= Early Treatment for HIV Act =

The Early Treatment for HIV Act (or ETHA) ( and ) is a bill introduced in the U.S. Senate.

The stated purpose of the bill is "to amend title XIX of the Social Security Act to permit States the option to provide Medicaid coverage for low-income individuals infected with HIV."

== Problems with Medicaid Coverage Before ETHA ==

Before the Early Treatment for HIV act, adults with asymptomatic HIV were ineligible to receive SSI income until they had developed AIDS. This is due to a person being unable to receive SSI payments unless they are classified as disabled. Many individuals were not able to receive medical care for their HIV because they did not quality for Medicaid, and their symptoms continued to progress without treatment.

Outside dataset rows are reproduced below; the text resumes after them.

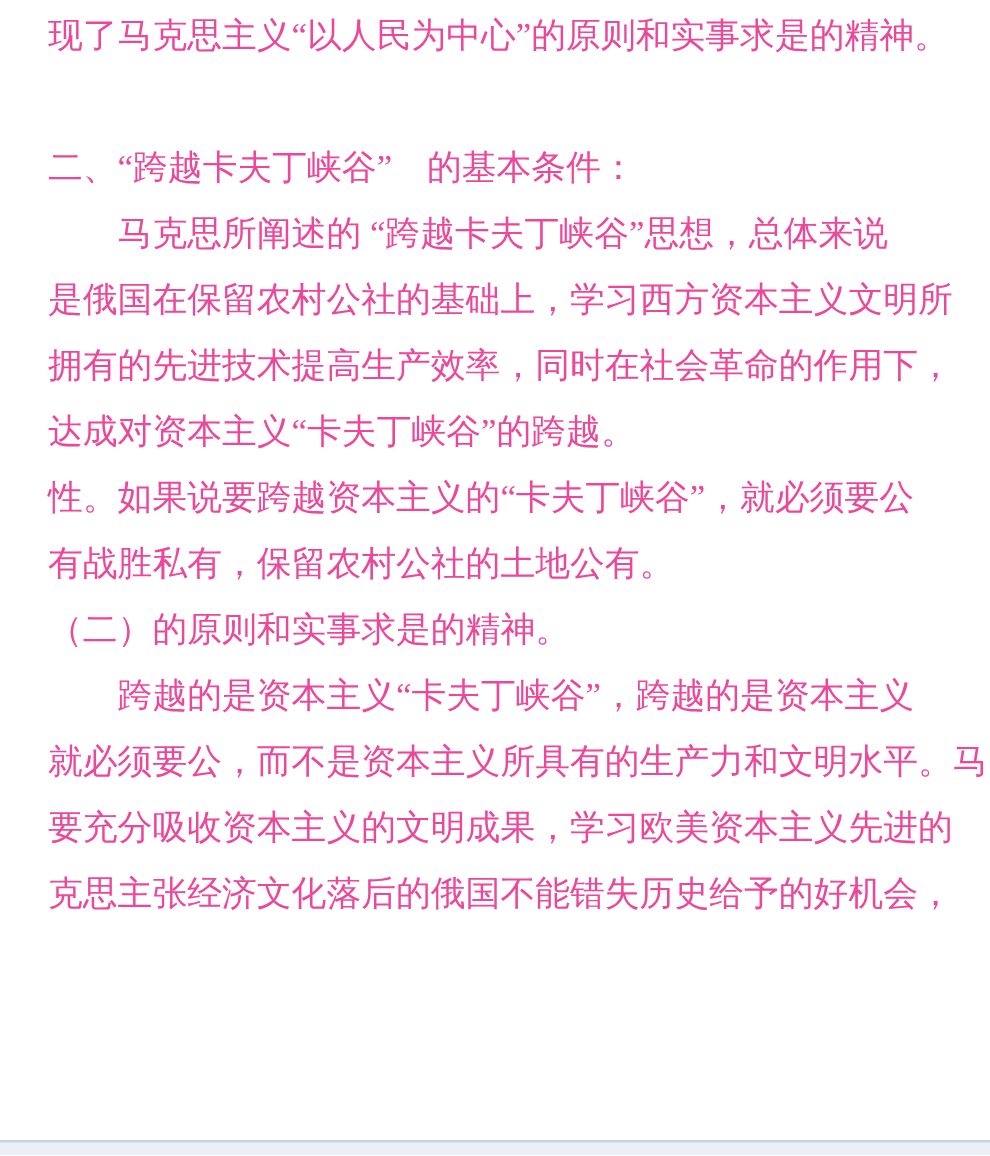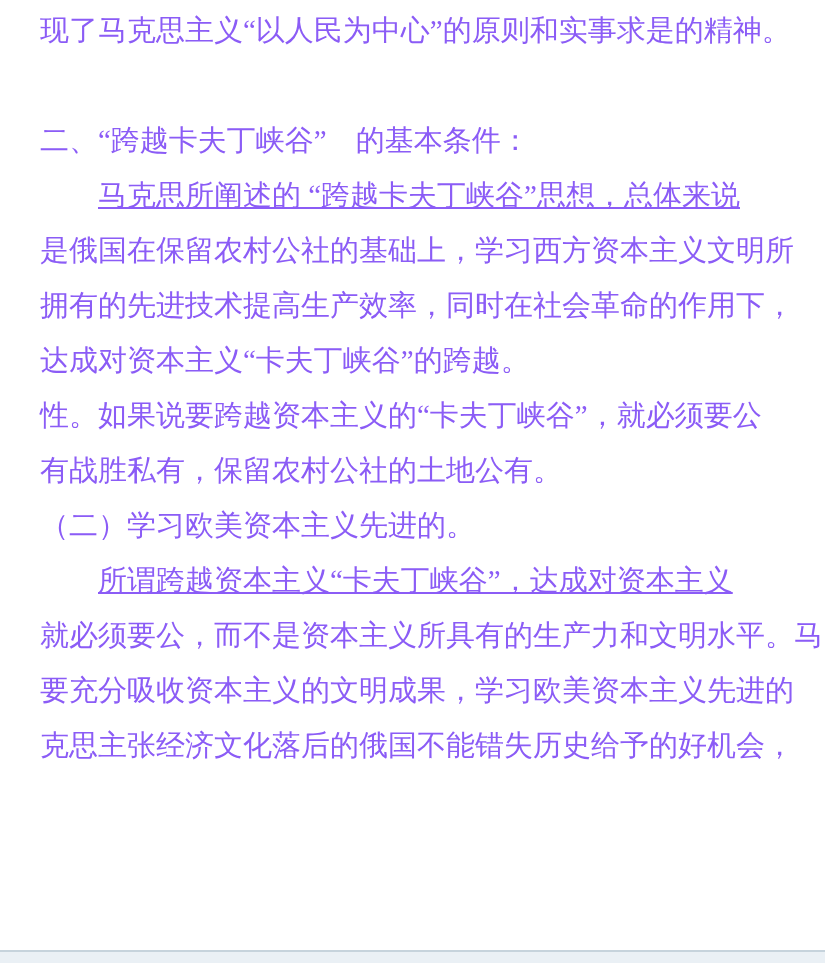"现了马克思主义“以人民为中心”的原则和实事求是的精神。" .text-line { color: #8b5cf6 -> #ec4899 }
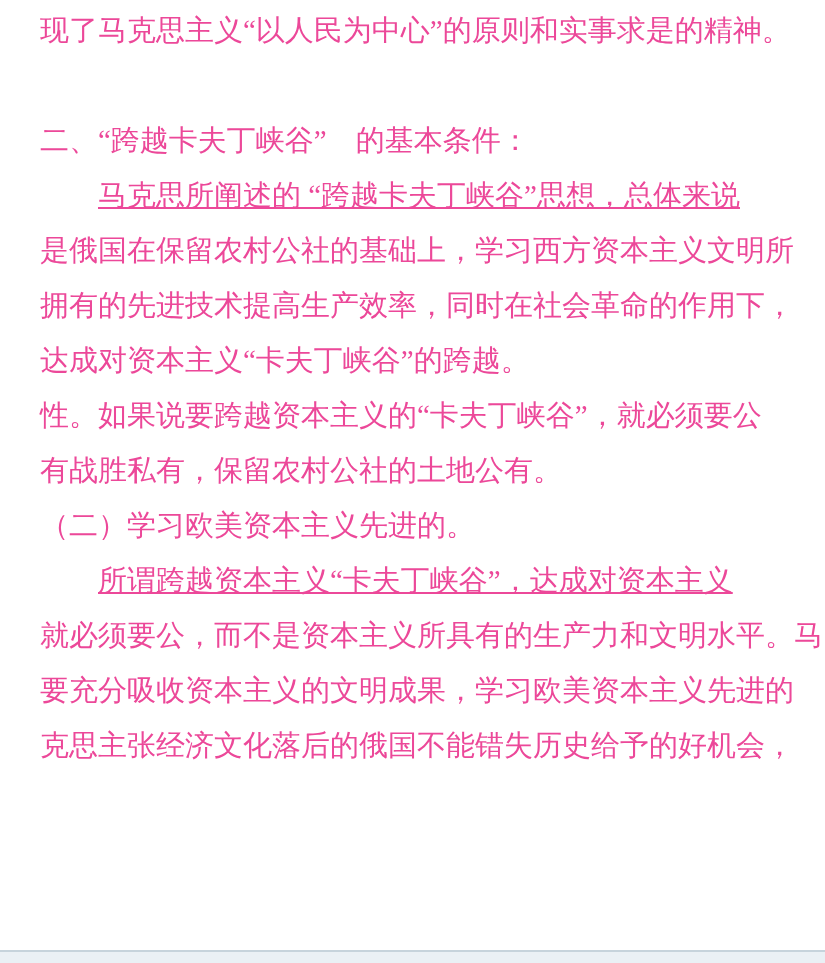"马克思所阐述的 “跨越卡夫丁峡谷”思想，总体来说" .text-line.indent { text-decoration: underline -> none }
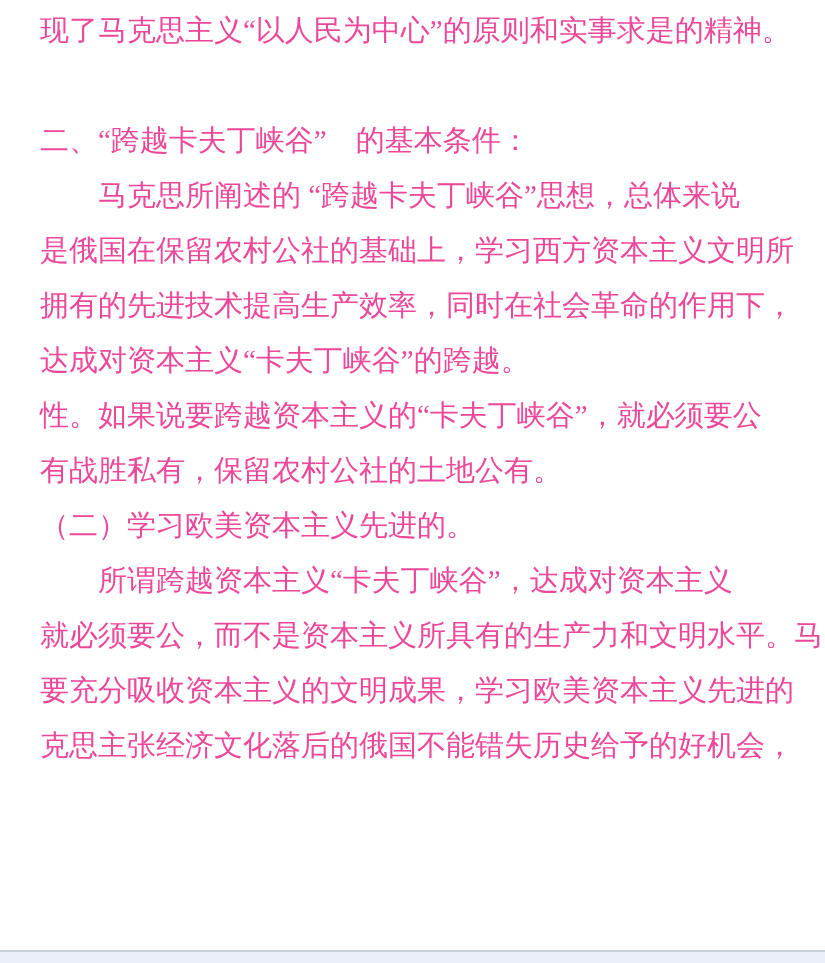"（二）学习欧美资本主义先进的。" div.text-line { text: 学习欧美资本主义先进的 -> 的原则和实事求是的精神 }
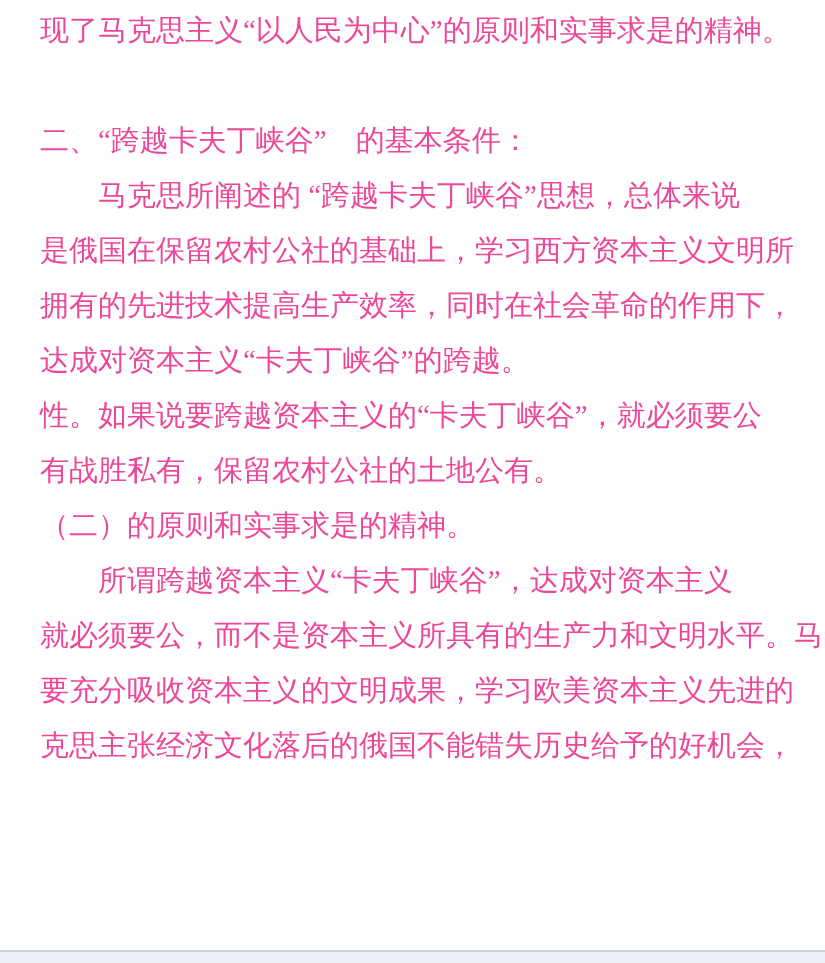"所谓跨越资本主义“卡夫丁峡谷”，达成对资本主义" div.text-line { text: 所谓跨越资本主义“卡夫丁峡谷”，达成对 -> 跨越的是资本主义“卡夫丁峡谷”，跨越的是 }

ETHA would help adults with asymptomatic HIV receive treatment, which will slow the development of AIDS and lessen the severity of their symptoms. It would also result in a lower viral count for those treated, which means AIDS will be less likely to spread from that person to someone else.

== Previous Versions of the Bill ==

| Congress | Short title | Bill number(s) | Date introduced | Sponsor(s) | # of cosponsors | Latest status |
| 106th Congress | Early Treatment for HIV Act of 1999 | H.R. 1591 | April 28, 1999 | Nancy Pelosi (D-CA) | 73 | Died in committee |
| S. 902 | April 28, 1999 | Robert Torricelli (D-NJ) | 5 | Died in committee |
| 107th Congress | Early Treatment for HIV Act of 2001 | H.R. 2063 | June 5, 2001 | Nancy Pelosi (D-CA) | 152 | Died in committee |
| S. 987 | June 5, 2001 | Robert Torricelli (D-NJ) | 12 | Died in committee |
| 108th Congress | Early Treatment for HIV Act of 2004 | H.R. 3859 | February 26, 2004 | Nancy Pelosi (D-CA) | 156 | Died in committee |
| Early Treatment for HIV Act of 2003 | S. 847 | April 9, 2003 | Gordon H. Smith (R-OR) | 33 | Died in committee |
| 109th Congress | Early Treatment for HIV Act of 2005 | S. 311 | February 8, 2005 | Gordon H. Smith (R-OR) | 38 | Died in committee |
| 110th Congress | Early Treatment for HIV Act of 2007 | H.R. 3326 | August 2, 2007 | Eliot Engel (D-NY) | 168 | Died in committee |
| S. 860 | March 13, 2007 | Gordon H. Smith (R-OR) | 38 | Died in committee |
| 111th Congress | Early Treatment for HIV Act of 2009 | H.R. 1616 | March 19, 2009 | Eliot Engel (D-NY) | 187 | Died in committee |
| S. 833 | April 20, 2009 | Chuck Schumer (D-NY) | 37 | Died in committee |
| 112th Congress | Early Treatment for HIV Act of 2012 | H.R. 6006 | June 21, 2012 | Eliot Engel (D-NY) | 1 | Died in committee |

In the 110th Congress, ETHA ( was introduced in the U.S. Senate on March 13, 2007. The bill was sponsored by Senators Gordon Smith (R-OR) with 38 cosponsors including Hillary Clinton (D-NY) and Bernie Sanders (I-VT).

Previous versions of the bill were introduced in the Republican-controlled 106th, 107th, 108th, and 109th Congresses. In each case, the bill never made it out of committee.